(Exercise requirements)
Could you restate, word for word, the line that has "Michael Aram Botanical" and all lines following it through the end of the entries below?

(Data)
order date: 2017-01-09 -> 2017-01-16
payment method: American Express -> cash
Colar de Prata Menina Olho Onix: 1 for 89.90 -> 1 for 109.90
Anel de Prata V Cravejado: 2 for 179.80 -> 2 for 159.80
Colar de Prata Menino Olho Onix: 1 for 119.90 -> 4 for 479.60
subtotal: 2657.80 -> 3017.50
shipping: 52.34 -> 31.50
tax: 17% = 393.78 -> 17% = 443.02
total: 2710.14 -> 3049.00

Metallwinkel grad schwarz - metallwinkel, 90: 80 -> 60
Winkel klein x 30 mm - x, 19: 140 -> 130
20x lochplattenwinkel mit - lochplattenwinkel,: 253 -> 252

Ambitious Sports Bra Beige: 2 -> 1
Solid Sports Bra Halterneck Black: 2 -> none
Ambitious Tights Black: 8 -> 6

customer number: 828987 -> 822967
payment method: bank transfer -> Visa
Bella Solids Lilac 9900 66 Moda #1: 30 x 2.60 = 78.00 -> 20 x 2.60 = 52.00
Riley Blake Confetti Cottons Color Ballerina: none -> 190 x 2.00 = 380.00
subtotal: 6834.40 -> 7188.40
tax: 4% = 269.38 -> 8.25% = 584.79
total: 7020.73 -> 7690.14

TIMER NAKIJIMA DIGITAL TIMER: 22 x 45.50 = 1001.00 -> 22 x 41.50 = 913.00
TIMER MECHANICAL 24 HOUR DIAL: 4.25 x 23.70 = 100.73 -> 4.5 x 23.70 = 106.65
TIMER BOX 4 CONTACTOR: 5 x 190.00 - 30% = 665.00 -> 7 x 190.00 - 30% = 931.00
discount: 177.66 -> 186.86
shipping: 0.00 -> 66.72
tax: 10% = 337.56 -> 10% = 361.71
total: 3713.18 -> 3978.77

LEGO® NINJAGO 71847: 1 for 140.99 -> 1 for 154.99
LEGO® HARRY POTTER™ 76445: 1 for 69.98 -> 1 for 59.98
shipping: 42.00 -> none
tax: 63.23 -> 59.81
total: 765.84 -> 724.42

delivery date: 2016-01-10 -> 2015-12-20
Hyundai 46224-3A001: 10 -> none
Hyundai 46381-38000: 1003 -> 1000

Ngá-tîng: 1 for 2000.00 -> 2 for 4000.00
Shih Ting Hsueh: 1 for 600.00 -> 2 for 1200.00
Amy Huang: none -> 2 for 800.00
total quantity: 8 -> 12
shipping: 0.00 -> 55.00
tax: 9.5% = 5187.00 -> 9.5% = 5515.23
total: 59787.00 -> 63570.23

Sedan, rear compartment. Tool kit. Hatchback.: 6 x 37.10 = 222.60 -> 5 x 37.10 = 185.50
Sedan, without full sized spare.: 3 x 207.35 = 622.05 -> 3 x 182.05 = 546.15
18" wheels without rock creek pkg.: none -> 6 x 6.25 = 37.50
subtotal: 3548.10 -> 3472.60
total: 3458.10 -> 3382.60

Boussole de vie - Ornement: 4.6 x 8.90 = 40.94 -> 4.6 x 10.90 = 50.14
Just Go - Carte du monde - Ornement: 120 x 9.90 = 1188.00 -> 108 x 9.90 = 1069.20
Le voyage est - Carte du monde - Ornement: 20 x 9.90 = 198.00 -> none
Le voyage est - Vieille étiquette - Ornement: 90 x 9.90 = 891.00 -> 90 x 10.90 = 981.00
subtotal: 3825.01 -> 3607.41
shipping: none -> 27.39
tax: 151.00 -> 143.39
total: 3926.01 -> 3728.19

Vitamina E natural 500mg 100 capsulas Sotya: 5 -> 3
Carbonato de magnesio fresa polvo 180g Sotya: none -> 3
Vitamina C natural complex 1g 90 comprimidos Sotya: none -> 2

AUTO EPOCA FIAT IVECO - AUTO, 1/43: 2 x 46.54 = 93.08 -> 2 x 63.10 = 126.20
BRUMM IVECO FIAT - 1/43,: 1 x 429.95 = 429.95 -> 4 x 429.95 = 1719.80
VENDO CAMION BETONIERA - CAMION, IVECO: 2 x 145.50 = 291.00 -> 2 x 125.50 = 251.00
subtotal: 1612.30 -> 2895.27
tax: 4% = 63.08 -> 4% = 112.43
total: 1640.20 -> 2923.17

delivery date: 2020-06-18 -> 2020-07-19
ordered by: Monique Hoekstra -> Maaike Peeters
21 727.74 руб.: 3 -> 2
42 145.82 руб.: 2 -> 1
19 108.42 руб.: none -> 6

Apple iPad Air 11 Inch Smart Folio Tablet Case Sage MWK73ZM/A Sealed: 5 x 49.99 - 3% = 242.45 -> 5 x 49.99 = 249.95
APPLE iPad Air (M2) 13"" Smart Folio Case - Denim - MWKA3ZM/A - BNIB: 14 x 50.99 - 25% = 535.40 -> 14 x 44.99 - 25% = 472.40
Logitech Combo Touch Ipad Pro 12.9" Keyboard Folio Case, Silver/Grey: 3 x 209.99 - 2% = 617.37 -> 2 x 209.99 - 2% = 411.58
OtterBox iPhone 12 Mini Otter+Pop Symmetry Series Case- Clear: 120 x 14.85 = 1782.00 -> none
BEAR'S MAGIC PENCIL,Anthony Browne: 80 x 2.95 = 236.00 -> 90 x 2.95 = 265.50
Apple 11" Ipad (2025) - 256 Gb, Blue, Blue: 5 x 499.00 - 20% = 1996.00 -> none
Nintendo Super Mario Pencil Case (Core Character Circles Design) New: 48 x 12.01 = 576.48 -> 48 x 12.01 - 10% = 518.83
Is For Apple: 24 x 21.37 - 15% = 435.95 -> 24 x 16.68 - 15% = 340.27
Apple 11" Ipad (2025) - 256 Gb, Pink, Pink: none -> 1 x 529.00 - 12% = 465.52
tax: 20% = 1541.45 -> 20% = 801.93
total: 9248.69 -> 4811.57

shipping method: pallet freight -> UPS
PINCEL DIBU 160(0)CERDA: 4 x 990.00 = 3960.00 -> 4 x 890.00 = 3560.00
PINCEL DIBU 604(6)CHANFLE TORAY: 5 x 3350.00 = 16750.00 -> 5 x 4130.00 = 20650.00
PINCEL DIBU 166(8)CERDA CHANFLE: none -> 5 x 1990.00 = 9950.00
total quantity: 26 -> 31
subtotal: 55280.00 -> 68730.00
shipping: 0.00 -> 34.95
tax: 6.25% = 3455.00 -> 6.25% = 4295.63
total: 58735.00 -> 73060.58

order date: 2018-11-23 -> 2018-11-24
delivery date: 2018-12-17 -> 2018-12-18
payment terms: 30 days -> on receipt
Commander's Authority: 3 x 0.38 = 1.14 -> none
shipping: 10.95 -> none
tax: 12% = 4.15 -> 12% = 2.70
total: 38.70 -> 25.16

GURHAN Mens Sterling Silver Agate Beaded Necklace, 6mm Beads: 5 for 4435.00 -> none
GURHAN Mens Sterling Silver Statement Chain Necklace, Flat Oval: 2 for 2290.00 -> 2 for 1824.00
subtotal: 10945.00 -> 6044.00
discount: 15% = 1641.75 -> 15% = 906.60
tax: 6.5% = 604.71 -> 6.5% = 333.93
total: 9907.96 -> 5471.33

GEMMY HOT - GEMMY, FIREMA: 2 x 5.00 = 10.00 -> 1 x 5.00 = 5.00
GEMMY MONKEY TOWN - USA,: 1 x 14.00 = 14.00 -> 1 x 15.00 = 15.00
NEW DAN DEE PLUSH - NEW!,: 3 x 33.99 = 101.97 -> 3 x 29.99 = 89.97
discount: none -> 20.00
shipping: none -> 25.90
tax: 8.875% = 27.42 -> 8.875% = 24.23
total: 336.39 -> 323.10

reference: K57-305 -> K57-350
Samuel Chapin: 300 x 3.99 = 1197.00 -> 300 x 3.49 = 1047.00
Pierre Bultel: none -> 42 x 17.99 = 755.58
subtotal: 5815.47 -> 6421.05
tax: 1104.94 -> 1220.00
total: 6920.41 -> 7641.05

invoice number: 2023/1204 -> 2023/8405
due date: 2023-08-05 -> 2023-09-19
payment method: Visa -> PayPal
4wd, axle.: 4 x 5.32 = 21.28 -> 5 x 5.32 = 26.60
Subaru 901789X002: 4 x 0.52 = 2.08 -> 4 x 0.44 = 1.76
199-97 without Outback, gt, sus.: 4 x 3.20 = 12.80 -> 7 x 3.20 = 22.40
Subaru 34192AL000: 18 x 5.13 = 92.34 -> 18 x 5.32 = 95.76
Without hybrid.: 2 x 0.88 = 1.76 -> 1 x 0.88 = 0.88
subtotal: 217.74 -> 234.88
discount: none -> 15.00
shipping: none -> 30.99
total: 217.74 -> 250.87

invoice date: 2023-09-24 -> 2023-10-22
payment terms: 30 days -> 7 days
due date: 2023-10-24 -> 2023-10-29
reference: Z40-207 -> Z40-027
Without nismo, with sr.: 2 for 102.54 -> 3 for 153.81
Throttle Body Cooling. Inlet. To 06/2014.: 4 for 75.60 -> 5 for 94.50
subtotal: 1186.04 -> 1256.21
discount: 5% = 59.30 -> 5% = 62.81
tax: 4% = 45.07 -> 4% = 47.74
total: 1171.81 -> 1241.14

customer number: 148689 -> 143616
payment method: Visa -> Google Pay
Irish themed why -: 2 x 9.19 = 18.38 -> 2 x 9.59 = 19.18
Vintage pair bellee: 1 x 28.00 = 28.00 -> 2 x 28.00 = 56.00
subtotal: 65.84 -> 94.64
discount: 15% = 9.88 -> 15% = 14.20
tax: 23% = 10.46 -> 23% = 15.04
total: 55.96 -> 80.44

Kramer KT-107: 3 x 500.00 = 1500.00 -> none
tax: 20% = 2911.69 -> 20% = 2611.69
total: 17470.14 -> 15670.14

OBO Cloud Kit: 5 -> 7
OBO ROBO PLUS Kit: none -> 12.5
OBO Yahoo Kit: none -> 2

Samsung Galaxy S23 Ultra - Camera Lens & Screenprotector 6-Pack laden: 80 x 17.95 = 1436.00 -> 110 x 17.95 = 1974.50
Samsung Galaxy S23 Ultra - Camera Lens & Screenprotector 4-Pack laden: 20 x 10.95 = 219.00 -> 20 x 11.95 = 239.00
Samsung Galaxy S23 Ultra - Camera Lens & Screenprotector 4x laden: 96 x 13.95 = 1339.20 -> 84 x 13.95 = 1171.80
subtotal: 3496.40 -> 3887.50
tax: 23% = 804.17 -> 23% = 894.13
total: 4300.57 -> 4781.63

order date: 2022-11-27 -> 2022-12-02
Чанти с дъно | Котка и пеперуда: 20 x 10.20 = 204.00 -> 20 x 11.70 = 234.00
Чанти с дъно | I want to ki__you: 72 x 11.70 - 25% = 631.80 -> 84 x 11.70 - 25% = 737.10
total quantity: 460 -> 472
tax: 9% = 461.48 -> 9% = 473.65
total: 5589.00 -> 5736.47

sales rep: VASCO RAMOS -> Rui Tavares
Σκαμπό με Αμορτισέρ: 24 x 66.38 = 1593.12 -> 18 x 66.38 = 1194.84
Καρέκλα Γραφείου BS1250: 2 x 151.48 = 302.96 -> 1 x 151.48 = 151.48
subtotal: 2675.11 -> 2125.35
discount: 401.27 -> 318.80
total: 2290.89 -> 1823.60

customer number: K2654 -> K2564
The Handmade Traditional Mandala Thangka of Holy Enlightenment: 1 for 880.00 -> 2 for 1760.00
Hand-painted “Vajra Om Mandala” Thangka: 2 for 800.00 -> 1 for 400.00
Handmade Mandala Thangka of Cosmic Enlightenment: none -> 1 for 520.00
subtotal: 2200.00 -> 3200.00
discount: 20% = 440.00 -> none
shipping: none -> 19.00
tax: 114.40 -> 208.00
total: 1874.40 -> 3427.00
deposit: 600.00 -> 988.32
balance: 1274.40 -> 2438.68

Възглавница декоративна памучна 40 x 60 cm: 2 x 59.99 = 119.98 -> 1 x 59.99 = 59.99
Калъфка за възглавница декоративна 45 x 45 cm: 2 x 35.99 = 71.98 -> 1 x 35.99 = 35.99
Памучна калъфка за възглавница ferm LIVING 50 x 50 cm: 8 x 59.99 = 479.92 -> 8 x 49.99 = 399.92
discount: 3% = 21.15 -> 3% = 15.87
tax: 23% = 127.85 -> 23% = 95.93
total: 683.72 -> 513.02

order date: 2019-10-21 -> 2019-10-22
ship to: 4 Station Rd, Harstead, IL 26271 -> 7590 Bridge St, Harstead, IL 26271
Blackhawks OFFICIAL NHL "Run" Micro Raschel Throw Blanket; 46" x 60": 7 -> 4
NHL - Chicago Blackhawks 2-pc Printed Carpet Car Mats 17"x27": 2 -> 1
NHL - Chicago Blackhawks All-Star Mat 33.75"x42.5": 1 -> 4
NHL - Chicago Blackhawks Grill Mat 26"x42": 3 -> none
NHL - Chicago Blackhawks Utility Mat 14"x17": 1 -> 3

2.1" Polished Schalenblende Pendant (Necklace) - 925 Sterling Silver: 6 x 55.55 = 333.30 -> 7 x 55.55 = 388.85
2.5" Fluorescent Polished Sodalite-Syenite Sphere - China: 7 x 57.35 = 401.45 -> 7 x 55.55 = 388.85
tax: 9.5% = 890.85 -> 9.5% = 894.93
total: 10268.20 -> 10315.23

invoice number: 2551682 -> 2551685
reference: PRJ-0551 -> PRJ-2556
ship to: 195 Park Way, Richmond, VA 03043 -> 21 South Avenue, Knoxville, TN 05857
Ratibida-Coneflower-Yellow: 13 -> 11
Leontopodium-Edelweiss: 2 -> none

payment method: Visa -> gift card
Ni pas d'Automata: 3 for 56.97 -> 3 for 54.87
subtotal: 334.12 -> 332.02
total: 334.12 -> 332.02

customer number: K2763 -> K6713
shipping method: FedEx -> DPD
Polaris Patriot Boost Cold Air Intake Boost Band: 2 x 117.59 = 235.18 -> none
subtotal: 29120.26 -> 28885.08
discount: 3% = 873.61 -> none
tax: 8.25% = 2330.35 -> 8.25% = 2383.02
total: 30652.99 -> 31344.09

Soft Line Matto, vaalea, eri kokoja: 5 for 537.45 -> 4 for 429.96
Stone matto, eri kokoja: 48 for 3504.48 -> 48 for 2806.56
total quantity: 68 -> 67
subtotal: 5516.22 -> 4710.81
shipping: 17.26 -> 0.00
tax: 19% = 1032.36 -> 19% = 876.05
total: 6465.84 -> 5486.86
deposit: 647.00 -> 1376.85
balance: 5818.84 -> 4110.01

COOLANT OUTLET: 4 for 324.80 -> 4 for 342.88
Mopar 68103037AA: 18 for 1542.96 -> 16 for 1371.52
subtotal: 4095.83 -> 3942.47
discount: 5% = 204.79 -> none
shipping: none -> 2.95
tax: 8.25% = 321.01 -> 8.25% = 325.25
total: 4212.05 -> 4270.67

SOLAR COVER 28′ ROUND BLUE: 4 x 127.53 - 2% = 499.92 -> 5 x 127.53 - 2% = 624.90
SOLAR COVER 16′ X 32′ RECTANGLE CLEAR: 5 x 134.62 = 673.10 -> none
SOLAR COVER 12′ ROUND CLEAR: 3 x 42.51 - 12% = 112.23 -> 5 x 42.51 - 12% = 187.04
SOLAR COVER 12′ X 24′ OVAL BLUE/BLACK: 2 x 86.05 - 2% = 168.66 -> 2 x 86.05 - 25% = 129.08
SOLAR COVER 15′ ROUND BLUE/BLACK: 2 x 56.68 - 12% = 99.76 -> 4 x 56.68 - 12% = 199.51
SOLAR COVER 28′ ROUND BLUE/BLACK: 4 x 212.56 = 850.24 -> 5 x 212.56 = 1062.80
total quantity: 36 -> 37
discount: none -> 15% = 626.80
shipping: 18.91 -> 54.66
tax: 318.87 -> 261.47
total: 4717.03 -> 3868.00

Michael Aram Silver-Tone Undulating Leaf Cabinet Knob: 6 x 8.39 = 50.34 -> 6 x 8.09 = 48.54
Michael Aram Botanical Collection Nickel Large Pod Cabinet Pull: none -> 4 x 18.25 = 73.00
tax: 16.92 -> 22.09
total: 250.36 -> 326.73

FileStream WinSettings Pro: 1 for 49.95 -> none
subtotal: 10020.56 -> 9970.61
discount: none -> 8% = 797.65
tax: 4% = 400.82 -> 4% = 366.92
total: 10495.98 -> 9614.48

(Expected answer)
Michael Aram Botanical Collection Nickel Large Pod Cabinet Pull: none -> 4 x 18.25 = 73.00
tax: 16.92 -> 22.09
total: 250.36 -> 326.73

FileStream WinSettings Pro: 1 for 49.95 -> none
subtotal: 10020.56 -> 9970.61
discount: none -> 8% = 797.65
tax: 4% = 400.82 -> 4% = 366.92
total: 10495.98 -> 9614.48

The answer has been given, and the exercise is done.